Ouztunc F. , Babaoglu K., Öz Yılmaz E., Demir T., Ahunbay G.

Anadolu Kardiyoloji Dergisi, cilt.7, sa.2, ss.146-149, 2007 (SCI Expanded İndekslerine Giren Dergi) identifier identifier identifier

  • Cilt numarası: 7 Konu: 2
  • Basım Tarihi: 2007
  • Dergi Adı: Anadolu Kardiyoloji Dergisi
  • Sayfa Sayıları: ss.146-149

Özet

Objective: In this study we compared cardiothoracic ratio on chest radiography and left ventricular dimensions from echocardiography in patients with left heart valvular regurgitation. Methods: The studied population consisted of 107 patients (55 male, 52 female) aged 7 to 25 years (11.6±4.7 years) with isolated mitral or aortic regurgitation.
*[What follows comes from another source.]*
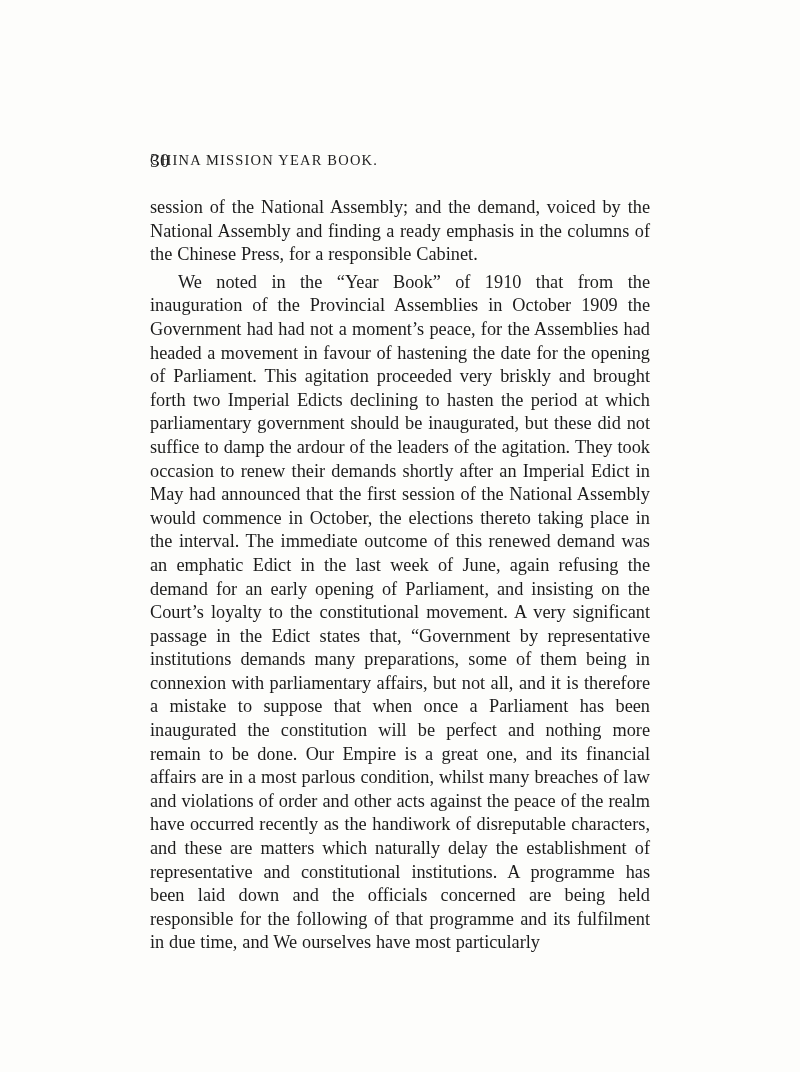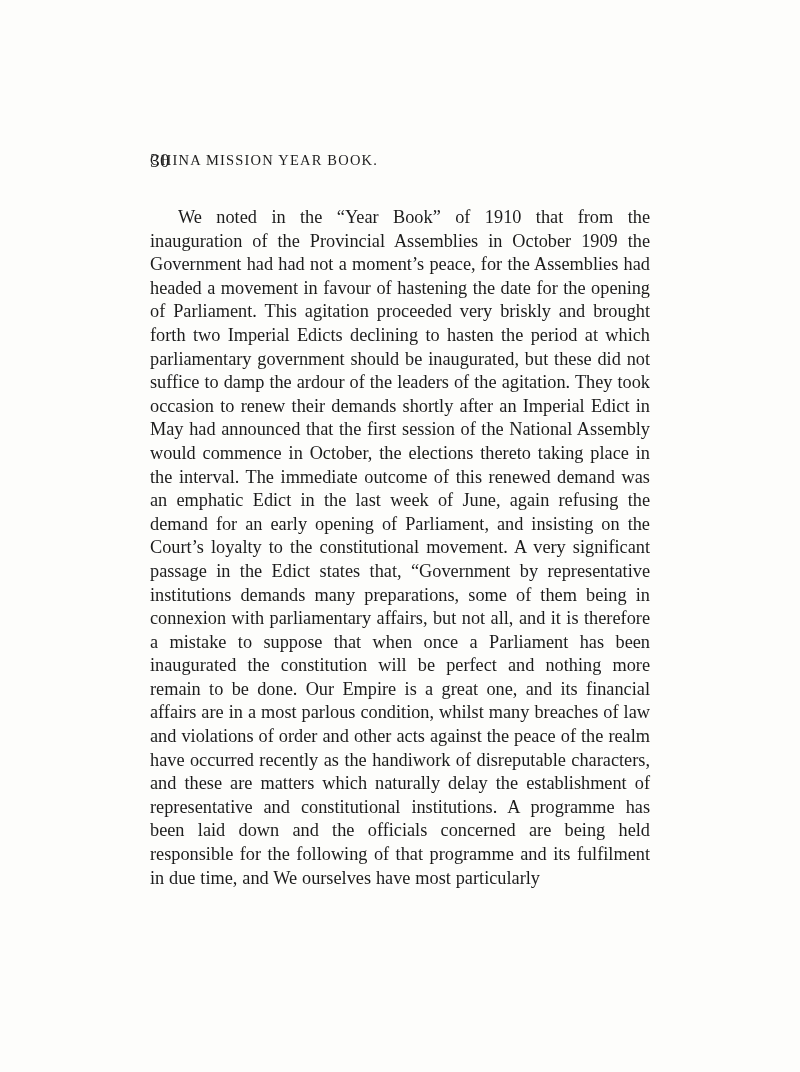"session of the National Assembly;" p.para { html: none -> <p>session of the National Assembly; and the demand, voiced by the National Assembly and finding a ready emphasis in the columns of the Chinese Press, for a responsible Cabinet.</p> }
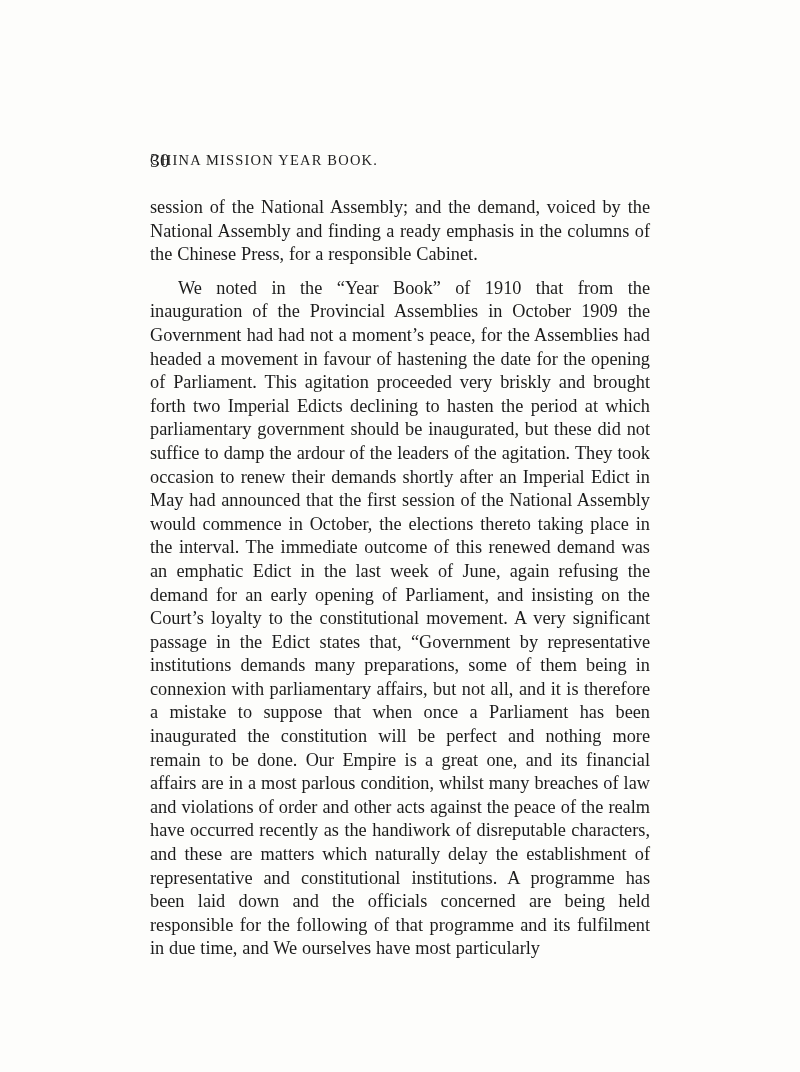"We noted in the “Year" .para + .para { margin-top: 10px -> 4px }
Chest radiography and echocardiographic examination were performed on the same day in every patient. Results: Among 26 patients with moderate mitral regurgitation, cardiac enlargement was found in 4 (15%) patients on chest radiography, and in 7 (27%) patients on echocardiography. Among 25 patients with severe mitral regurgitation, cardiothoracic ratio was normal in 20 (80%) patients whereas cardiac enlargement was documented in 17 (68%) patients on echocardiography. Although there was no patient with cardiac enlargement (CE) on chest radiography in the groups of mild and moderate aortic regurgitation, 50% of patients in the group of severe aortic regurgitation had CE on chest radiography; cardiac enlargement was detected in 62% patients with moderate and 100% patients with severe aortic regurgitation on echocardiography. We found a good relation between the severity of valvular regurgitation, especially for aortic regurgitation, and CE on echocardiography; however only a poor relation was detected between the severity of valvular regurgitation and CE on chest radiography. Conclusion: In conclusion, prediction of severity of valvular regurgitation using chest radiography may lead to false interpretations and so, plain chest radiography may not be an essential part of the routine evaluation of such patients.